EXERCISE DESCRIPTION:
The entries below contain a line with "of this tool." and a line with "- Before contributing, be". Quote exactly those two lines and all lines between them.

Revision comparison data
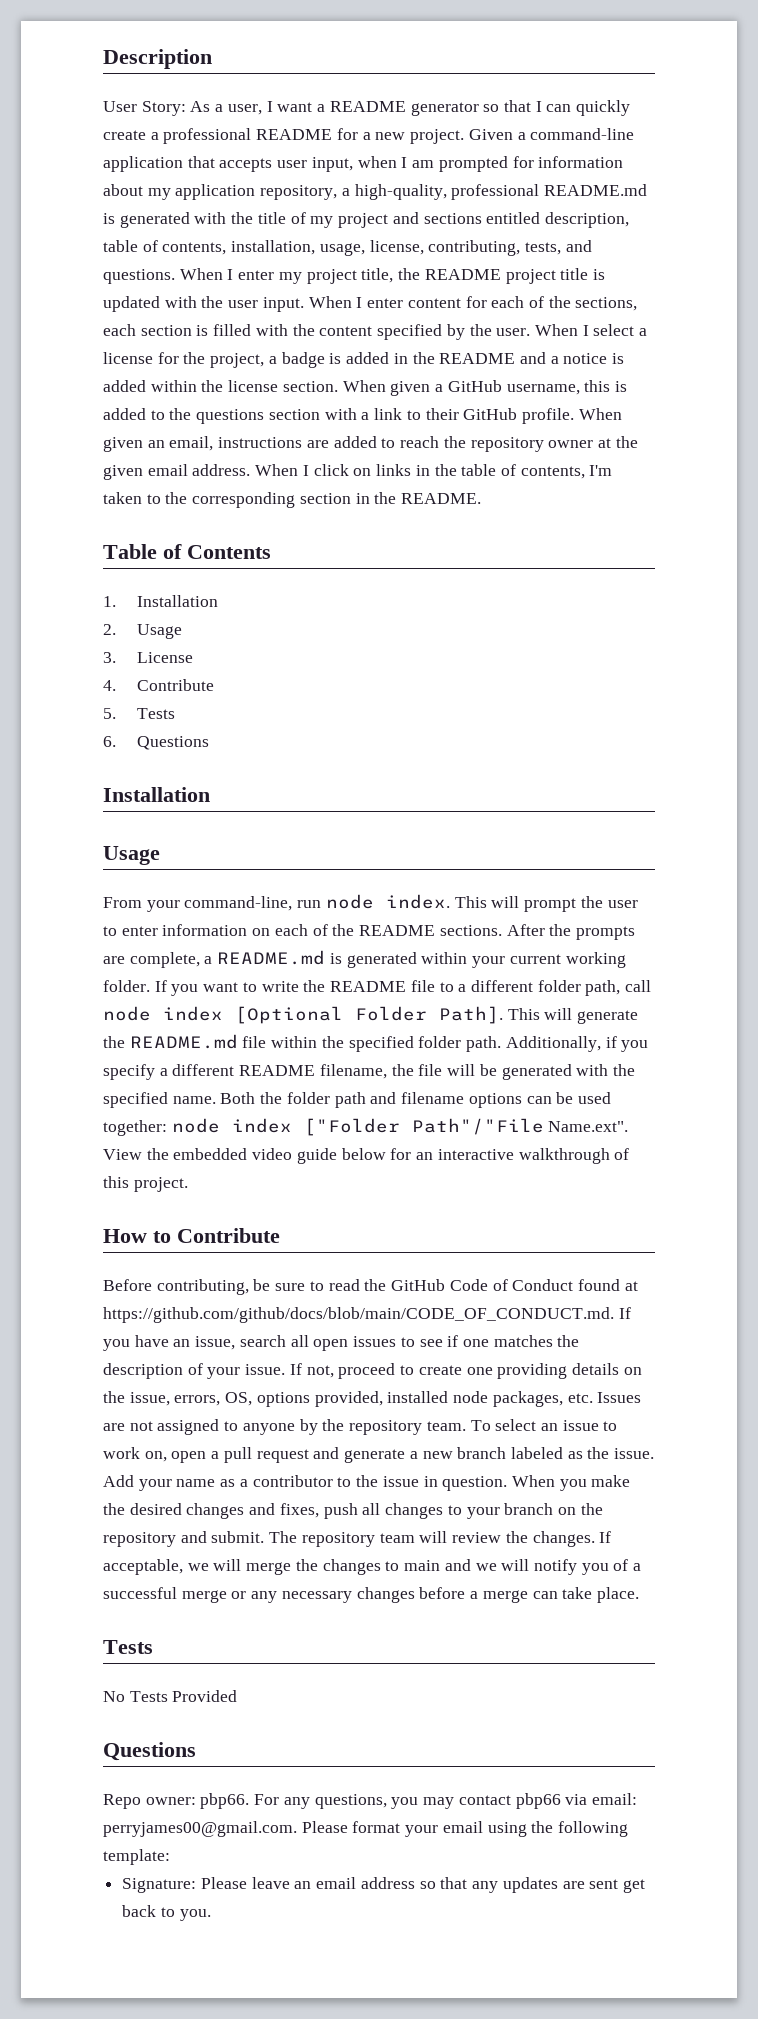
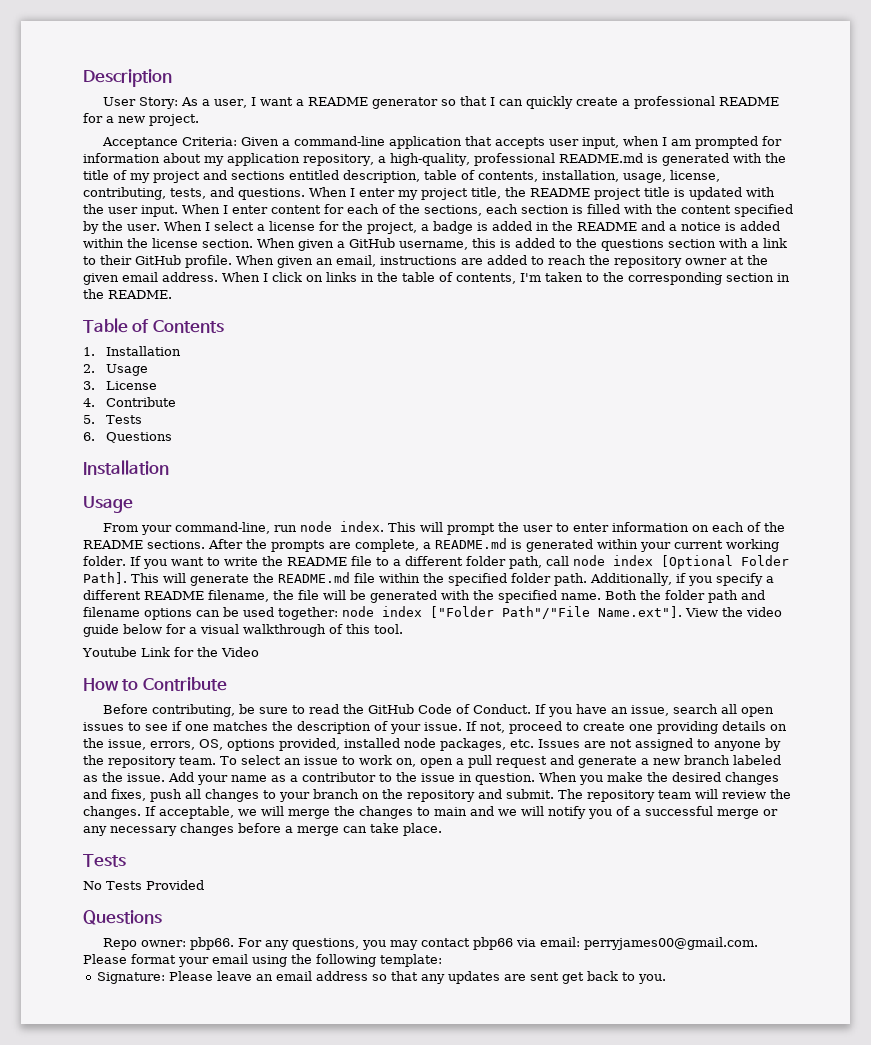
- As a user, I want a README generator so that I can quickly create a professional README for a new project. Given a command-line application that accepts user input, when I am prompted for information about my application repository, a high-quality, professional README.md is generated with the title of my project and sections entitled description, table of contents, installation, usage, license, contributing, tests, and questions.
+ As a user, I want a README generator so that I can quickly create a professional README for a new project.
+ Acceptance Criteria: Given a command-line application that accepts user input, when I am prompted for information about my application repository, a high-quality, professional README.md is generated with the title of my project and sections entitled description, table of contents, installation, usage, license, contributing, tests, and questions.
- Both the folder path and filename options can be used together: node index ["Folder Path"/"File Name.ext". View the embedded video guide below for an interactive walkthrough of this project.
+ Both the folder path and filename options can be used together: node index ["Folder Path"/"File Name.ext"]. View the video guide below for a visual walkthrough of this tool.
+ Youtube Link for the Video
- Before contributing, be sure to read the GitHub Code of Conduct found at https://github.com/github/docs/blob/main/CODE_OF_CONDUCT.md. If you have an issue, search all open issues to see if one matches the description of your issue.
+ Before contributing, be sure to read the GitHub Code of Conduct. If you have an issue, search all open issues to see if one matches the description of your issue.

EXPECTED ANSWER:
+ Both the folder path and filename options can be used together: node index ["Folder Path"/"File Name.ext"]. View the video guide below for a visual walkthrough of this tool.
+ Youtube Link for the Video
- Before contributing, be sure to read the GitHub Code of Conduct found at https://github.com/github/docs/blob/main/CODE_OF_CONDUCT.md. If you have an issue, search all open issues to see if one matches the description of your issue.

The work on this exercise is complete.